Tipsy Parson occupies a narrow storefront on 9th avenue in the 20s, in what is really turning out to be a great neighborhood for eating (Donatella is not so far, neither is Tia Pol nor Klee Brasserie and La Bergamote). The restaurant is cozy and charming, smaller than it seems, warm and welcoming in the winter. The front room is dominated by the long marble bar, behind which are neatly arranged martini and wine glasses, bottles of Southern bourbon, and cubbies filled with chintzy Southern doo-dads, torn books, artfully unruly plants in terracotta pots, and the sort of small ornaments you’d find on the windowsill of your grandmother’s kitchen. In the window, a few mismatched chairs are clustered around an ornate coffee table; a painted bookshelf stuffed with hardbound classics provides the homey backdrop.
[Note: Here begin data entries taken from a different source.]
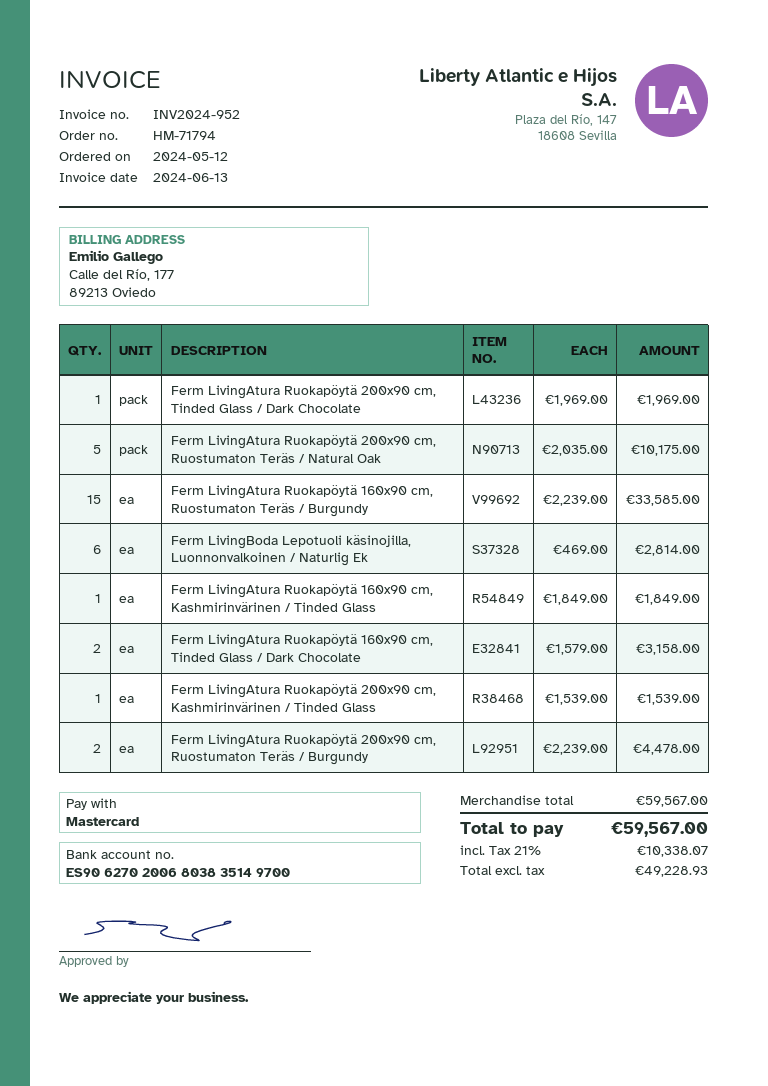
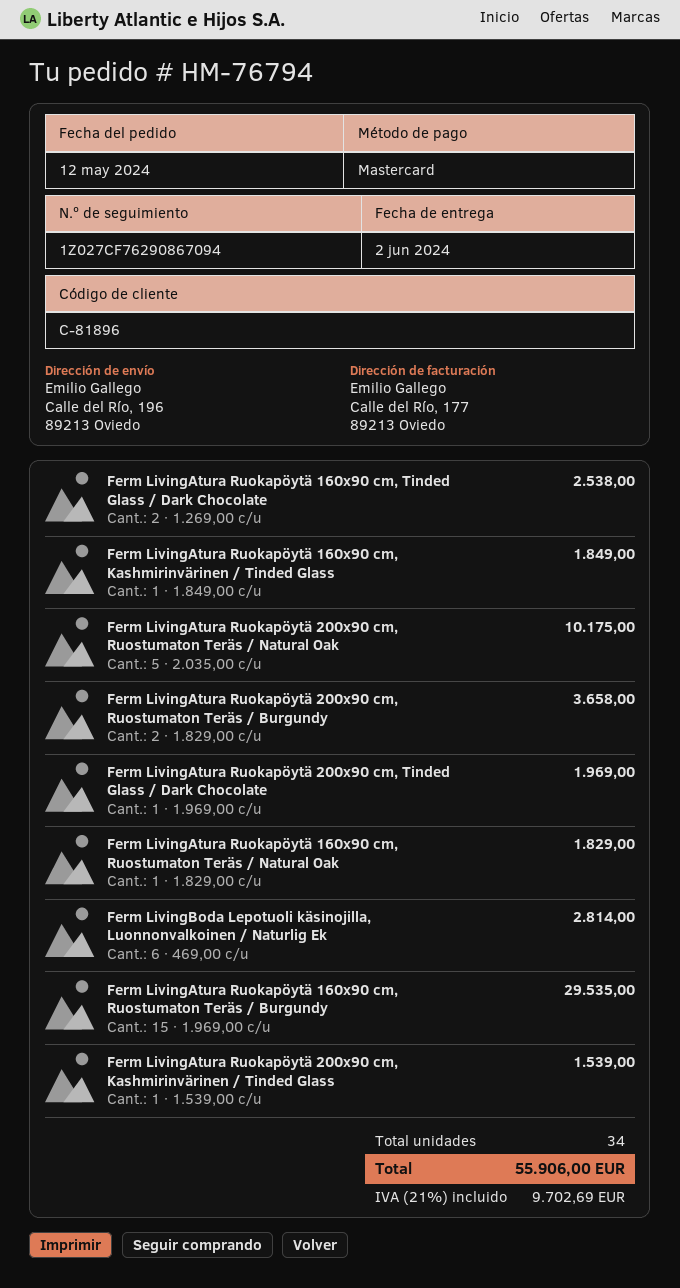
order number: HM-71794 -> HM-76794
Ferm LivingAtura Ruokapöytä 160x90 cm, Ruostumaton Teräs / Burgundy: 15 x 2239.00 = 33585.00 -> 15 x 1969.00 = 29535.00
Ferm LivingAtura Ruokapöytä 160x90 cm, Tinded Glass / Dark Chocolate: 2 x 1579.00 = 3158.00 -> 2 x 1269.00 = 2538.00
Ferm LivingAtura Ruokapöytä 200x90 cm, Ruostumaton Teräs / Burgundy: 2 x 2239.00 = 4478.00 -> 2 x 1829.00 = 3658.00
Ferm LivingAtura Ruokapöytä 160x90 cm, Ruostumaton Teräs / Natural Oak: none -> 1 x 1829.00 = 1829.00
tax: 21% = 10338.07 -> 21% = 9702.69
total: 59567.00 -> 55906.00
In the back room, a long chestnut-colored Chesterfield banquette, punctuated by simple wooden tables for two and four, runs along one wall. Above, three large framed squares of cherry red floral fabric add a modern twist on wallpaper. A rustic communal table, set for large parties or perhaps just those happy to share their space, sits in the center of the room, adding a congenial ‘Southern hospitality’ touch to the whole place.
Where the warm, albeit slightly kitschy, decor sufficiently creates the illusion of stepping into a Southern eatery, the food similarly transports diners out of Manhattan and south of the Mason-Dixon line. The kitchen doesn’t prepare dishes with the same deftness and light touch as that at Little Giant, yet perhaps that is the point. Plates are laden down with mountainous portions, slathered in butter, cream, and salt; half the options are fried, the other half encased in fat, cooked in fat, or served with fat. The options, from decadent snacks (fried oysters, fried pickles, deviled eggs, hush puppies) to appetizers, entrees, and desserts, are hallmarks of classic Southern soul food. The Fry-Up, a platter of varied fried vegetables served with a tangy lemon aioli, is completely over-the-top and yet also completely delicious, an American take on tempura. Shrimp & Grits, served as a starter, are punked-up with fried green tomatoes and a wonderful roasted tomato vinaigrette; the broiled spicy shrimp are at-risk for being over-cooked, but the done-right stone-ground grits almost make up for occasional failures with the shrimp.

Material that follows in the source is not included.